Required action> Of all the lines in the records below, copy only those that contain the string "device".

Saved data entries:
⟨
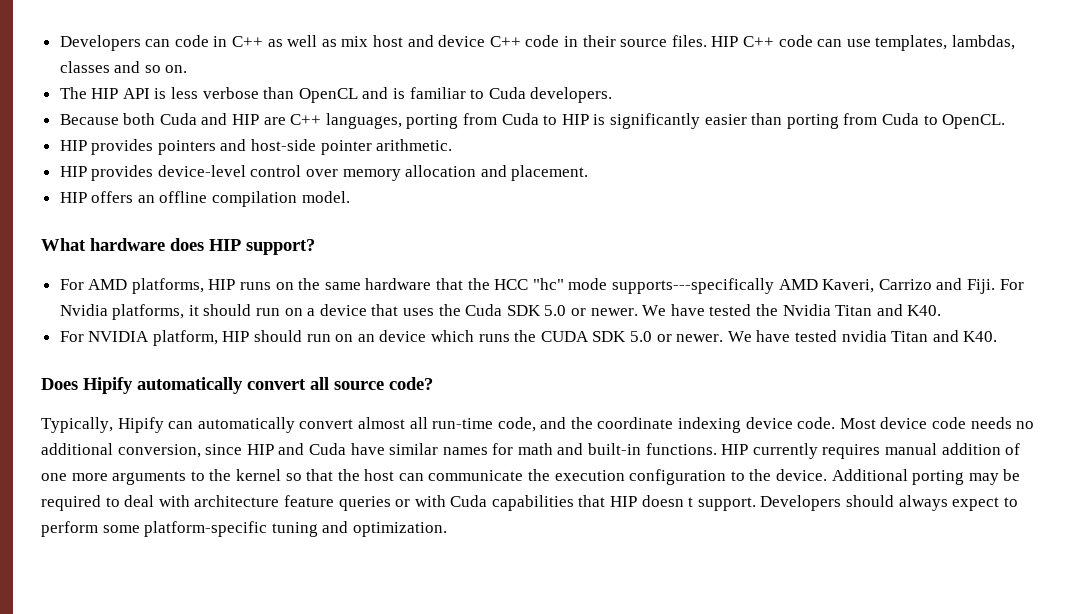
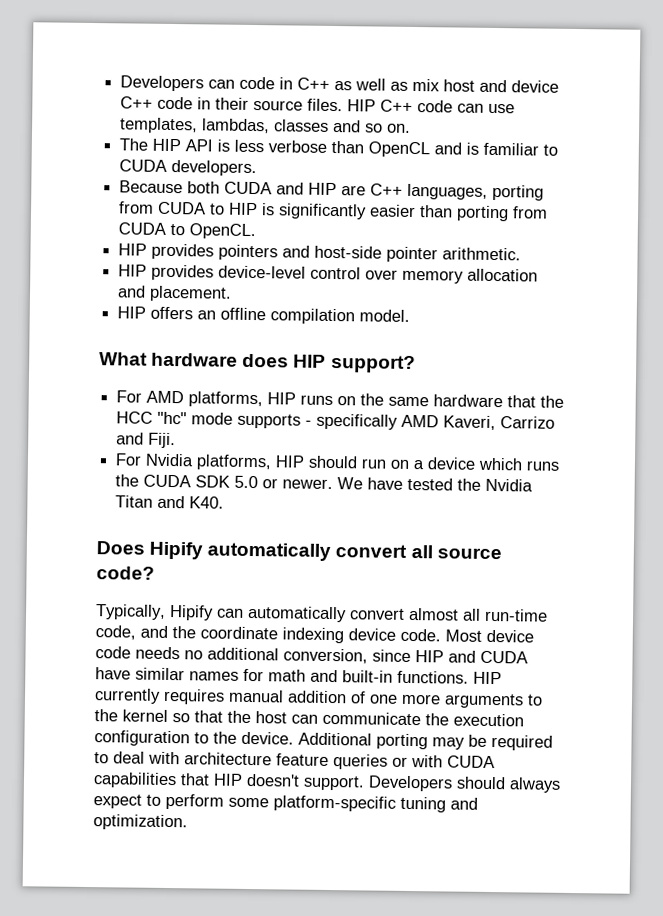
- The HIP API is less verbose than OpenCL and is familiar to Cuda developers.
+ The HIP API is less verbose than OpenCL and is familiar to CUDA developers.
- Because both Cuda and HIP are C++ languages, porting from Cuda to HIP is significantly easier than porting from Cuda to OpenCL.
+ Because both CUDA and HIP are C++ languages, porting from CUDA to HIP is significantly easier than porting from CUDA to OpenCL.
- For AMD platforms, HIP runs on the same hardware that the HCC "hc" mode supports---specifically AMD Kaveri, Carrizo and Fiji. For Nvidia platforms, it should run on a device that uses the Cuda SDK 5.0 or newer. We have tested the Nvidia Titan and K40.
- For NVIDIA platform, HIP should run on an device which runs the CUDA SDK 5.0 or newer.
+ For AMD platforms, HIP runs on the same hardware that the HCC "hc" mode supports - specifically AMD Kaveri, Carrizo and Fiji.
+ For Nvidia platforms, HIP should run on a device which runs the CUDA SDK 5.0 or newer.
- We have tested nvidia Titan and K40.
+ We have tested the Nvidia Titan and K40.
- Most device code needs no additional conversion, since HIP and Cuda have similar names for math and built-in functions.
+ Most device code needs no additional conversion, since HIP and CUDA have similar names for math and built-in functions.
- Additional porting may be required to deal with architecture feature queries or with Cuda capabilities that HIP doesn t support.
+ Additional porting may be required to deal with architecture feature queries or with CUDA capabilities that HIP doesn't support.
⟩
Problem solution>
- For AMD platforms, HIP runs on the same hardware that the HCC "hc" mode supports---specifically AMD Kaveri, Carrizo and Fiji. For Nvidia platforms, it should run on a device that uses the Cuda SDK 5.0 or newer. We have tested the Nvidia Titan and K40.
- For NVIDIA platform, HIP should run on an device which runs the CUDA SDK 5.0 or newer.
+ For Nvidia platforms, HIP should run on a device which runs the CUDA SDK 5.0 or newer.
- Most device code needs no additional conversion, since HIP and Cuda have similar names for math and built-in functions.
+ Most device code needs no additional conversion, since HIP and CUDA have similar names for math and built-in functions.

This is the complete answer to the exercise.